■ Recorded data:

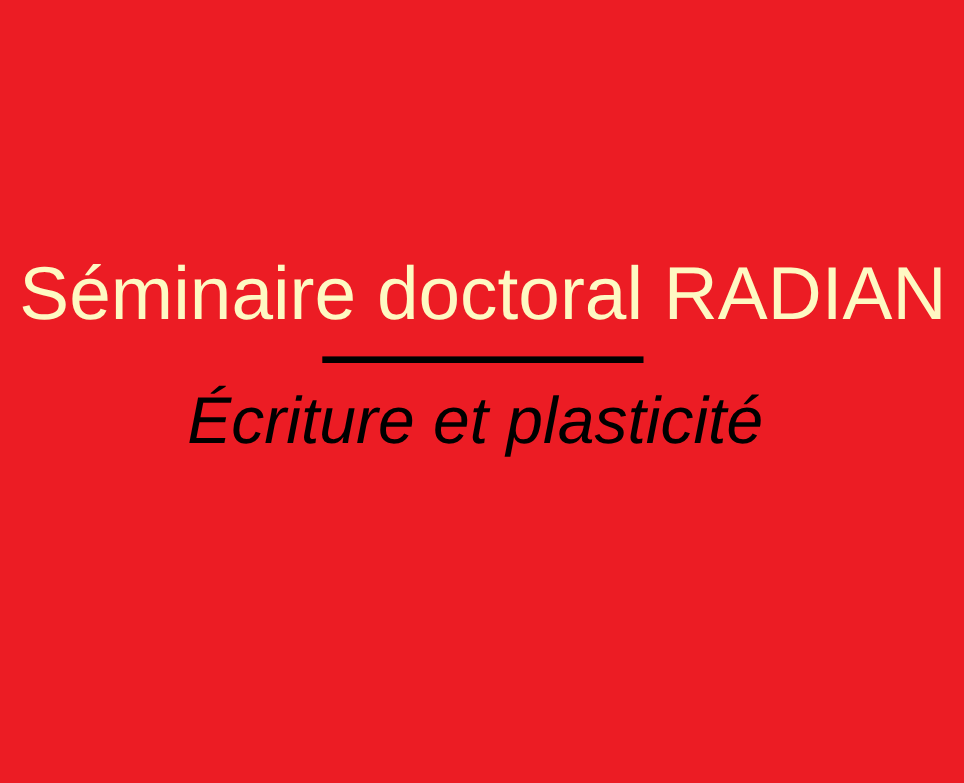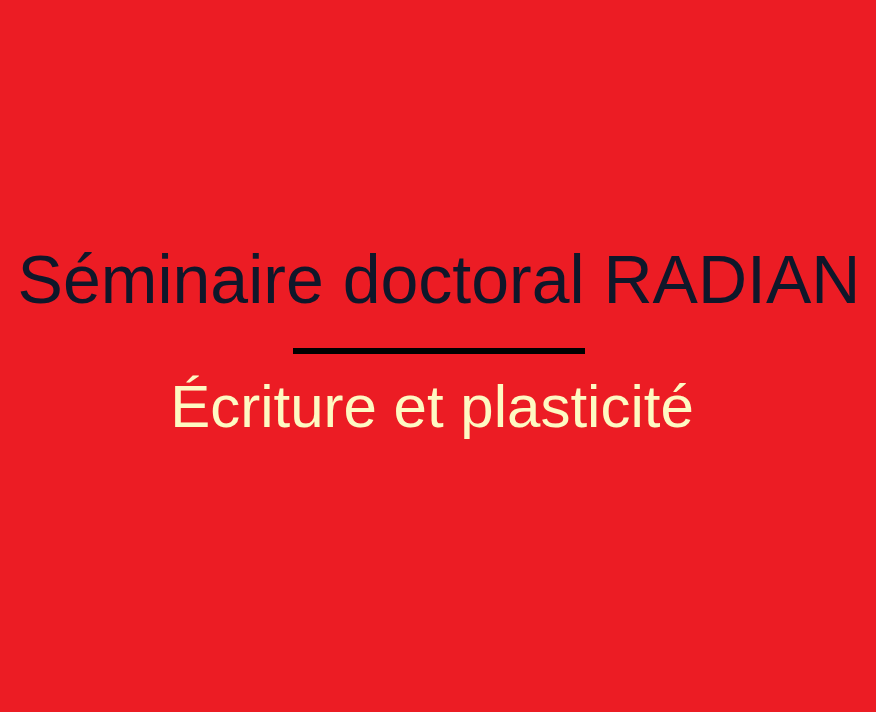--- a/index.html
+++ b/index.html
@@ -40,9 +40,9 @@
 
   .slide-title {
     display: block;
-    margin: 12px;
+    margin: 0;
     padding: 0;
-    color: #0f172a;
+    color: #fef9c3;
     font-family: "Liberation Sans", "DejaVu Sans", sans-serif;
     font-size: 68px;
     font-weight: 400;

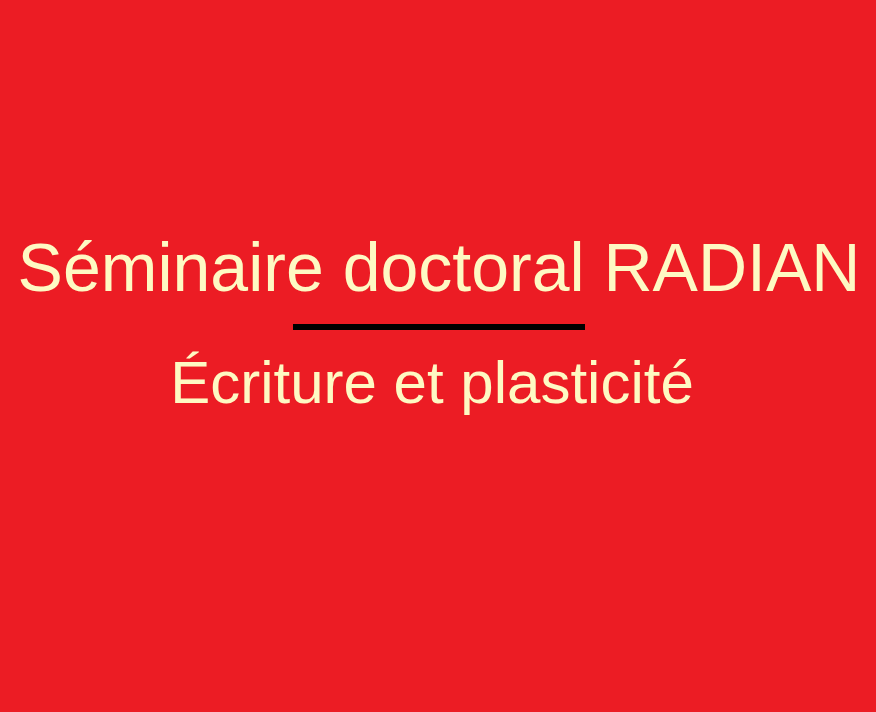--- a/index.html
+++ b/index.html
@@ -75,7 +75,7 @@
     display: block;
     margin: 0;
     padding: 0;
-    color: #fef9c3;
+    color: #000000;
     font-family: "Liberation Sans", "DejaVu Sans", sans-serif;
     font-size: 60px;
     font-weight: 400;
@@ -84,6 +84,7 @@
     white-space: nowrap;
     text-align: center;
     transform: translateX(-6px);
+    font-style: italic;
   }
 </style>
 </head>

■ Exercise details:
Leave out the pictures, then repeat the listing above exactly from its first line to the line with "white-space: nowrap;", inclusive.

■ Solution to the exercise:
--- a/index.html
+++ b/index.html
@@ -40,9 +40,9 @@
 
   .slide-title {
     display: block;
-    margin: 12px;
+    margin: 0;
     padding: 0;
-    color: #0f172a;
+    color: #fef9c3;
     font-family: "Liberation Sans", "DejaVu Sans", sans-serif;
     font-size: 68px;
     font-weight: 400;

--- a/index.html
+++ b/index.html
@@ -75,7 +75,7 @@
     display: block;
     margin: 0;
     padding: 0;
-    color: #fef9c3;
+    color: #000000;
     font-family: "Liberation Sans", "DejaVu Sans", sans-serif;
     font-size: 60px;
     font-weight: 400;
@@ -84,6 +84,7 @@
     white-space: nowrap;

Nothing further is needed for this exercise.